Methods: Flow-cytometric analysis of isolated IELs and/or immunohistochemical staining of frozen sections were performed in 51 celiac patients and 50 controls with a panel of monoclonal antibodies against T-cell and natural killer (NK) receptors. In addition, in vitro studies were performed to identify candidate stimuli for NK receptor expression.

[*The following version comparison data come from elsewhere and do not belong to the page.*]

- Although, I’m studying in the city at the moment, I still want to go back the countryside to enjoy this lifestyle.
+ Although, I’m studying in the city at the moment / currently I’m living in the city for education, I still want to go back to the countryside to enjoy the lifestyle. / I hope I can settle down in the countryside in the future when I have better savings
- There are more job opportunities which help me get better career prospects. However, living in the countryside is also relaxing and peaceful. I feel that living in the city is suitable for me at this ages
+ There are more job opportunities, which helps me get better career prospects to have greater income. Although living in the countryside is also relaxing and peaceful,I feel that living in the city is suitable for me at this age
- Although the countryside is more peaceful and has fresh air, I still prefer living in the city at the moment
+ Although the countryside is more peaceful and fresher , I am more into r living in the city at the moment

Results: In normal intestine, different proportions of IELs, which were mainly T cells, expressed the NK receptors CD94/NKG2, NKR-P1A, KIR2D/3D, NKp46, Pen5, or CD56. During the active phase of celiac disease, the frequency of CD94(+) IELs, which were mostly alphabeta T cells, was conspicuously increased over controls. In contrast, the expression of other NK markers was not modified. Furthermore, expression of CD94 could be selectively induced in vitro by T-cell receptor activation and/or interleukin 15, a cytokine produced by intestinal epithelial cells.

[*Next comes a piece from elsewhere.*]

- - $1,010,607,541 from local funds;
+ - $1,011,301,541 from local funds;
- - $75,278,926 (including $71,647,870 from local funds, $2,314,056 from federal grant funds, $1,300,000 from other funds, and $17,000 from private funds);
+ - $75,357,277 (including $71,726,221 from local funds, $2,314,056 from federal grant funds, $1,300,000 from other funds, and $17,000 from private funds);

Conclusions: The gut epithelium favors the development of T cells that express NK receptors. In active celiac disease, there is a specific and selective increase of IELs expressing CD94, the HLA-E-specific NK receptor that may be related to T-cell receptor activation and/or interleukin 15 secretion.

Fig. 1

Expression of NK receptors by CD94⁺ IELs. Flow-cytometric analysis using an anti-CD94 antibody associated with several anti-NK receptor antibodies was performed on normal IELs. The results are shown as percentage (+SD) of CD94⁺ IELs expressing individual NK receptors.

Fig. 2

Expansion of CD94⁺ IELs is celiac disease specific and is associated with disease activity. Immunoperoxidase staining using anti-CD94 antibody was performed on frozen sections of duodenum in (A and B) 45 children and in (C) 38 adults. Results are expressed as numbers of CD94⁺ IELs per 100 ECs. In both (A) children and (C) adults, the number of CD94⁺ IELs was significantly increased in active celiac disease (P < 0.001) compared with controls with normal intestine, controls with villous atrophy unrelated to celiac disease, or patients receiving GFD. (B) A longitudinal study in 4 celiac children confirmed that counts of CD94⁺ IELs returned to normal after GFD.

Fig. 3

Flow-cytometric analysis of CD94⁺ IELs in celiac disease. Flow-cytometric analysis using conjugated anti-CD94 and anti-CD103 antibodies was performed on IELs. Expression of the CD103 integrin, characteristic of IELs, was used to distinguish IELs from ECs contaminating the lymphocyte preparation (lower-left quadrant). Results are expressed as percentages of CD94⁺ and CD94⁻ cells among CD103⁺ IELs. (A) Representative examples of controls and patients with celiac disease (CD). (B) Summary of the results obtained in 6 controls and 15 celiac patients.

Fig. 4

Most CD94⁺ IELs express the TCRαβ receptor. Flow-cytometric analysis of IELs using anti-CD94 vs. anti-TCRαβ or anti-TCRγδ antibodies in a representative patient with untreated celiac disease. Similar results were obtained in all 6 patients studied. ^★Gates are set to resolve CD94⁺ cells.

Fig. 5

Expression of HLA-E on KATO EC line. The KATO EC line of gastric origin was stained with 3D12 anti–HLA-E monoclonal antibody or with IgG1 isotype control.

Fig. 6

IL-15 alone induces the expression of CD94 by IELs but not by PBLs. Altogether, 1 × 10⁵ to 2 × 10⁵ FACS-sorted CD94⁻CD8⁺ IELs and PBLs were cultured in RPMI plus 10% fetal calf serum alone or in the presence of saturating amounts of IL-15 in round-bottom microwells. For TCR-mediated stimulation, cells were cultured in round-bottom microwells precoated overnight with 10 μg/mL anti-CD3. Cells were analyzed by flow cytometry after 24 hours (IELs) or 48 hours (PBLs) in culture. PBLs are gated on CD8⁺CD45RO⁻ (top row) and CD8⁺CD45RO⁺ (middle row), and IELs are gated on CD8⁺ (bottom row). Quadrants for statistical analysis were set so as to score as negative more than 99% of control-stained cells.

Fig. 7

Expression of IL-15 protein in celiac intestine. Paraffin sections of duodenal biopsy specimens from (A) a control subject and (B) a patient with active celiac disease were stained with anti–IL-15 monoclonal antibody. For control staining (A), anti–IL-15 antibody was preincubated with recombinant IL-15 at neutralizing concentrations. In controls, IL-15 was mainly detected in the villous ECs. In celiac disease, IL-15 was strongly expressed by both crypt and villous enterocytes as well as by numerous lamina propria cells. Arrows indicate areas of strong positivity for IL-15.